五高の歴史・落穂拾い

旧制第五高等学校の六十年にわたる想い出の歴史のエピソードを集めている。

熊本大学サマースクールに参加する

2010-08-28 18:23:24 | 五高の歴史

現在の五高記念館と構内風景

第一回 熊本大学サマースクール五高記念館で漱石を学ぶに参加して

八月二十三日から二十七日までの五日間、熊本大学サマースクールが、五高記念館で漱石を学ぶと言うことで、滞在型の公開講座として世界の文豪夏目漱石が明治の五高教官夏目漱石の足跡をたどると言うことで開催されました。

特に熊本を主題とした小説、草枕、二百十日等は新進気鋭の研究者の講義が開催され、要するに漱石三昧の五日間を過ごしました。五高については私がいままでこのブログにも照会してきましたように今回は研究者でもない私もひょんな事から参加する羽目になりました。
そうしてどうやらその五日間の講座を無事に終了させていただきました。ここではその講義を通して私が感じたことを述べてみたいと思います。


第一日目 場所は五高記念館

八月二十三日月曜日、学長のサマースクール開校挨拶に引き続き講義が始まり、漱石研究家三沢純文学部准教授の「戦前の高等学校制度と第五高等学校」という題での講義が行われました。

この先生の講義で私を注目させたものは移転改築される旧五高プールでした。当時の新聞記事を参考として掲載してありましたが、漱石とは直接関係ありませんので私の考えもやめておきます。


さてこの日の午後開催されました坂元昌樹同じ文学部の准教授の「漱石の人生」についての講義があり、この先生の漱石の「人生」については以前にもその話を聞き、難しい、俺にはわからないと半分は聞くことを投げていた思い出がありました。しかし今回は私の方もある程度漱石の小説も読み直したことも手伝って、そして先生の方から支給された参考資料を参照すると、そのうらに潜んでいるある漱石の感情、その後の漱石文学の芽生暗示がふくまれていると云うこと。そこまで読み解かねばならないという事に感激しました。



第二日目 漱石旧居並びに草枕交流館

二日目の八月二十四日の午前には漱石が熊本時代第五番目に生活したという漱石旧居で開催されました。あの移転魔と云われている漱石が熊本で最も長く住んでいたという家、ここは現在もそのままの状態で保存されています。

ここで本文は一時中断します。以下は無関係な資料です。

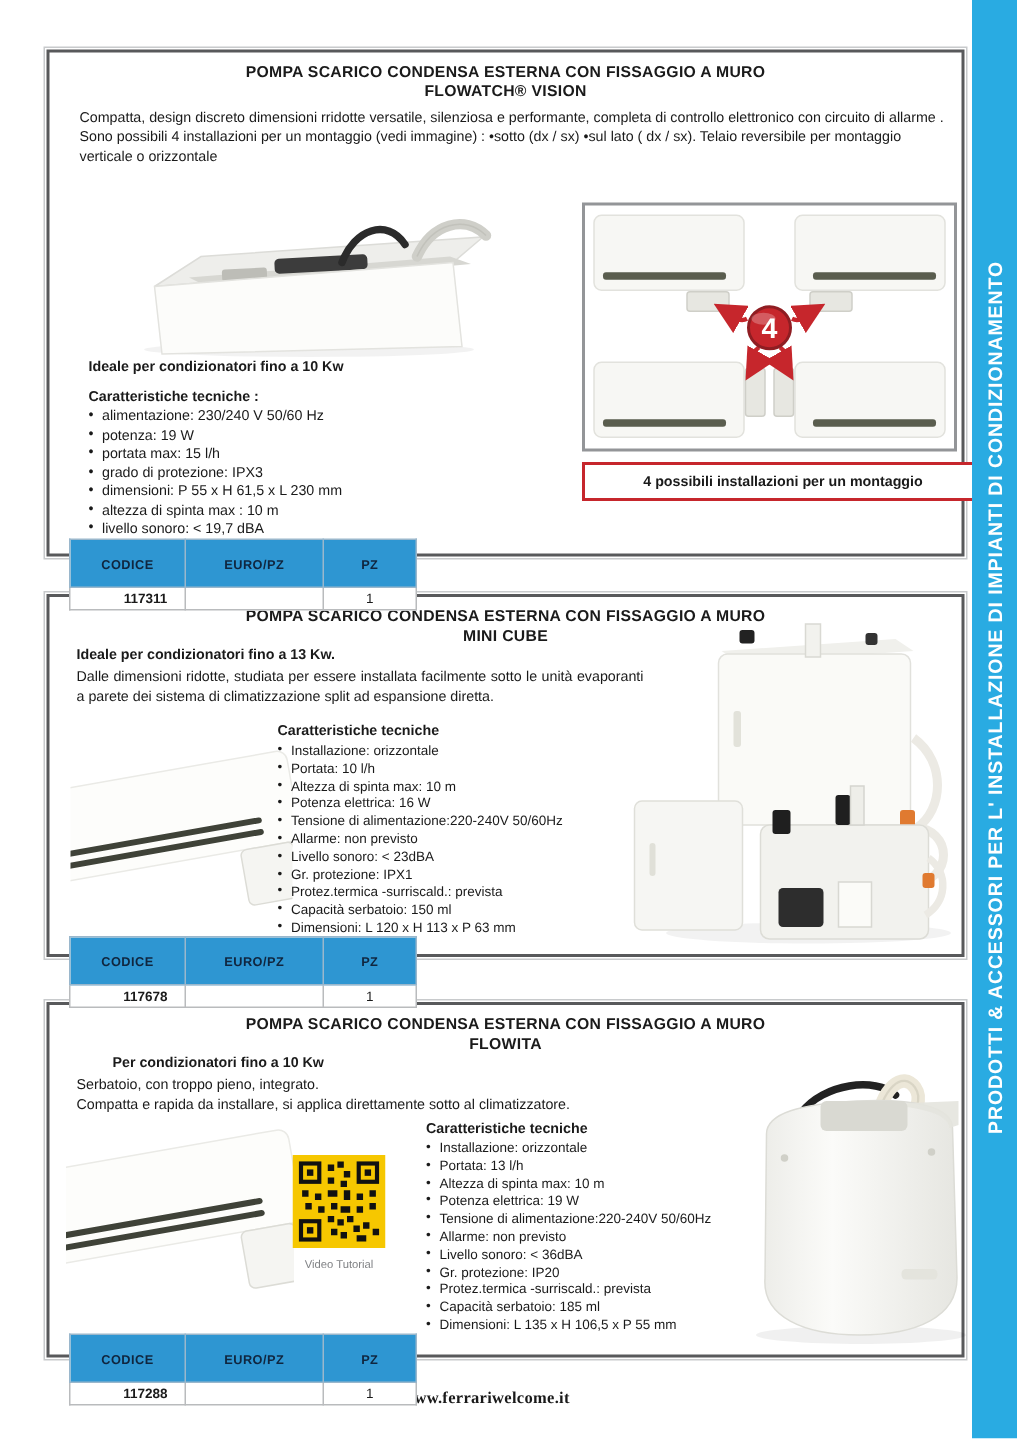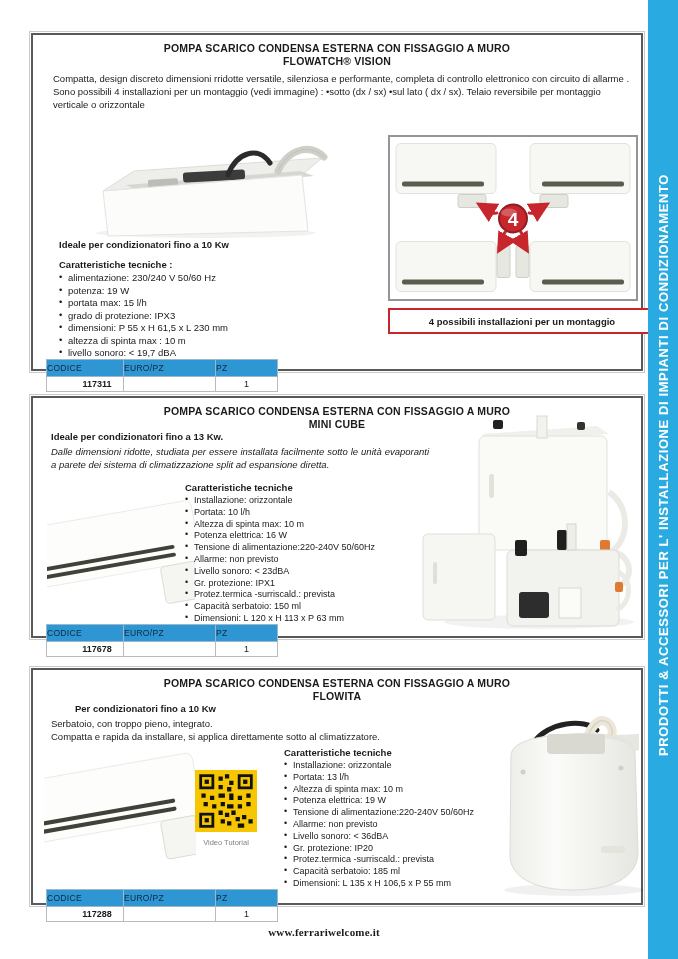--- a/index.html
+++ b/index.html
@@ -62,8 +62,8 @@
   table.codetable{position:absolute;left:46px;border-collapse:collapse;background:#fff;z-index:5;}
   .t1{top:359px;} .t2{top:624px;} .t3{top:889px;}
   table.codetable th{
-    background:var(--table-header-blue);color:#10263f;font-size:8.5px;font-weight:normal;
-    border:1px solid #9ab7cc;height:17px;text-align:left;letter-spacing:.3px;}
+    background:var(--table-header-blue);color:#10263f;font-size:8.5px;font-weight:bold;
+    border:1px solid #9ab7cc;height:32px;text-align:center;letter-spacing:.3px;}
   table.codetable td{
     border:1px solid #b9bbbd;font-size:9px;height:15px;text-align:center;background:#fff;}
   td.code{font-weight:bold;padding-left:24px;}

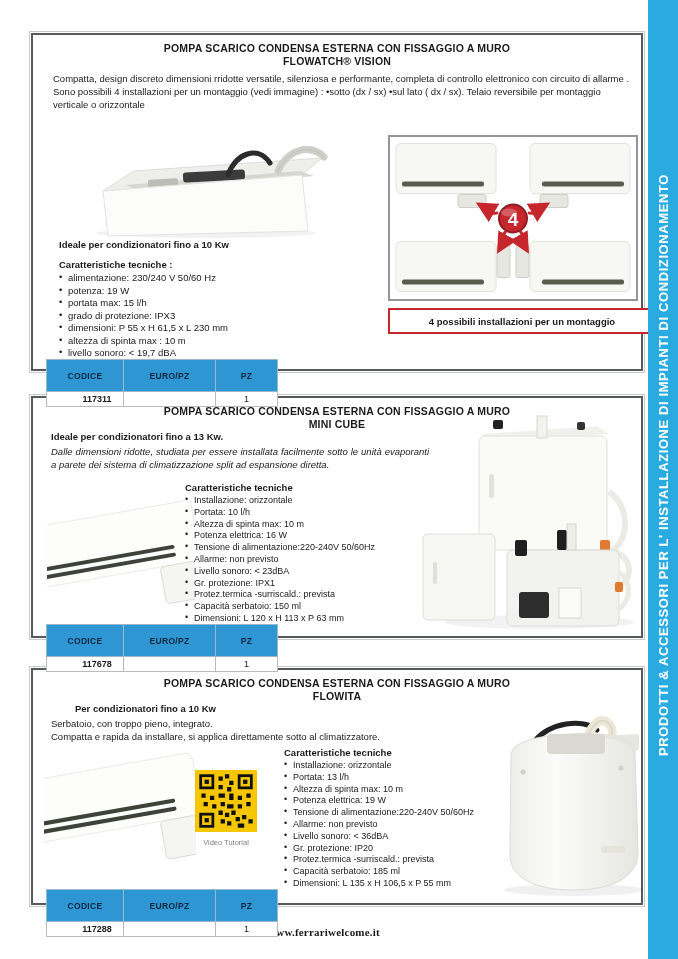--- a/index.html
+++ b/index.html
@@ -26,7 +26,7 @@
     font-size:10.5px;font-weight:bold;line-height:13px;letter-spacing:.2px;}
   .intro{position:absolute;font-size:9.5px;line-height:13px;}
   .intro1{top:37px;left:20px;width:578px;}
-  .intro2{top:47px;left:18px;width:378px;text-align:justify;font-style:italic;}
+  .intro2{top:47px;left:18px;width:378px;text-align:justify;}
   .intro3{top:47px;left:18px;width:420px;}
   .ideal{position:absolute;font-size:9.5px;font-weight:bold;}
   .ideal1{top:204px;left:26px;}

講義は村田由美先生の「熊本時代の漱石その日常の交遊」という題で五高での同僚教官との交流、漱石自身が教頭という立場に上り所謂学校、五高の管理者としての漱石の苦悩までつっこんで考える必要の話があり、当時の同僚教官、校長中川元、漱石を熊本五高に誘致した菅虎雄、長谷川貞一郎、それに狩野亮吉 漱石の親友で、後の小説二百十日の山川信次郎、そして漱石が学生を大切にしたこと、教え子である俣野義郎や湯浅廉孫を書生として住まわせたことを新しく発掘した資料を元に照会がありました。



続いてこの日の午後は中村青史先生の「名作を読む、道草」という題であったが、この先生は名作草枕の舞台である小天温泉、そして漱石、山川信次郎が宿泊したという、前田案山子の別邸、現在その草枕探訪の拠点になっている前田家別邸はこの先生の肝いりで、整備され草枕交流館として各種催しが行われている。ここで中村先生の草枕に登場する画家と奈美さんを中心とする人間模様の話、つづいて風呂場、そして前田家のお墓の見学、等々、ここで一句ひねって見ました

        漱石の 痕跡探す 密柑山  (kaminokawa)

私自身は地元の人間でありますのでいままで数回、ここは訪れていますが,くわしく案内説明してもらえばそのたびに新しい発見があるように感じています。

なお三日目は熊本近代文学館で文芸評論家末延芳晴先生の午前が「子規と漱石」、午後が「漱石のロンドン留学」が行われましたが今日の感想報告はここまでとして又そのうちに行いたいと思います。